# OBD2 connection port



## WardyUK (Mar 18, 2009)

Can someone tell me how to get to the OBD port on my Phaeton please? I am a large chap and I can not see how the trim under the steering wheel comes out? Apologies if this is already somewhere on the Forum but I cant see it.
Thanks


----------



## adamkodish (Mar 5, 2006)

*Re: OBD2 connection port (WardyUK)*

This thread should be helpful:
http://forums.vwvortex.com/zer...40984
Also the FAQs have info relating to using VAG-COM/VCDS.
Adam


----------



## jimay (Aug 1, 2006)

*Re: OBD2 connection port (WardyUK)*

When you go to the link in the post above, you'll see a picture with the words "release handle" on it. 
The port you are interested in is the purple plug you see in the top left corner of that picture.


----------



## Motorista (Oct 28, 2005)

*Re: OBD2 connection port (jimay)*

And, just to confirm what Jim said, you do *not* have to open any underdash panel: the OBDII outlet is immediately accessible but a bit out of the way high up under the dash.
Stefano


----------



## JCD (Aug 26, 2006)

*Re: OBD2 connection port (Motorista)*

Mororista, I am sorry your comment is incorrect for RHD (ie UK) cars - one does need to open the hinged cover to access the connector.
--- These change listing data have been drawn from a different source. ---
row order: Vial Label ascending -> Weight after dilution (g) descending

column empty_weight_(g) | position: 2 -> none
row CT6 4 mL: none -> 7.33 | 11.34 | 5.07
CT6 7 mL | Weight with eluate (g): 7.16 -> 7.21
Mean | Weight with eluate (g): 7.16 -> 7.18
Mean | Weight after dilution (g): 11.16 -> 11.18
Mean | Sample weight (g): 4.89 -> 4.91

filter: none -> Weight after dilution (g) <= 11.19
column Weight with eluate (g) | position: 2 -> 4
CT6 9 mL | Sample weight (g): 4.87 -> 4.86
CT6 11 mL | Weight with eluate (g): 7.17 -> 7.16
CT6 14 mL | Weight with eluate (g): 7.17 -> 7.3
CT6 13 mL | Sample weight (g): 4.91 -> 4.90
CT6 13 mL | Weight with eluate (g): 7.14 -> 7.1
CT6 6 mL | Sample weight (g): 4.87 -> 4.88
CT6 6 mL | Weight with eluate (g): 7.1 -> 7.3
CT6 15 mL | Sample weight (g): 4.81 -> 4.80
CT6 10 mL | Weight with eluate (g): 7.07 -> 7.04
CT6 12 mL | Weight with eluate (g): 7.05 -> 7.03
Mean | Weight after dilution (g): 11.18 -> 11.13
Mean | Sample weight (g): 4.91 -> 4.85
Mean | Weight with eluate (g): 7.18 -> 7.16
I believe your comment applies to LHD cars only.
Thanks
John


----------



## PanEuropean (Nov 3, 2001)

*Re: OBD2 connection port (JCD)*

John is correct. The large panel under the steering wheel needs to be opened to get access to the OBD connector on the RHD cars. This is a simple task, no tools are required, there is a release handle (same concept as the LHD cars) that is used to open the panel.
Michael


----------



## Motorista (Oct 28, 2005)

*Re: OBD2 connection port (JCD)*

Sorry, I stand corrected - I did not realize the difference for RHD cars.
Stefano


----------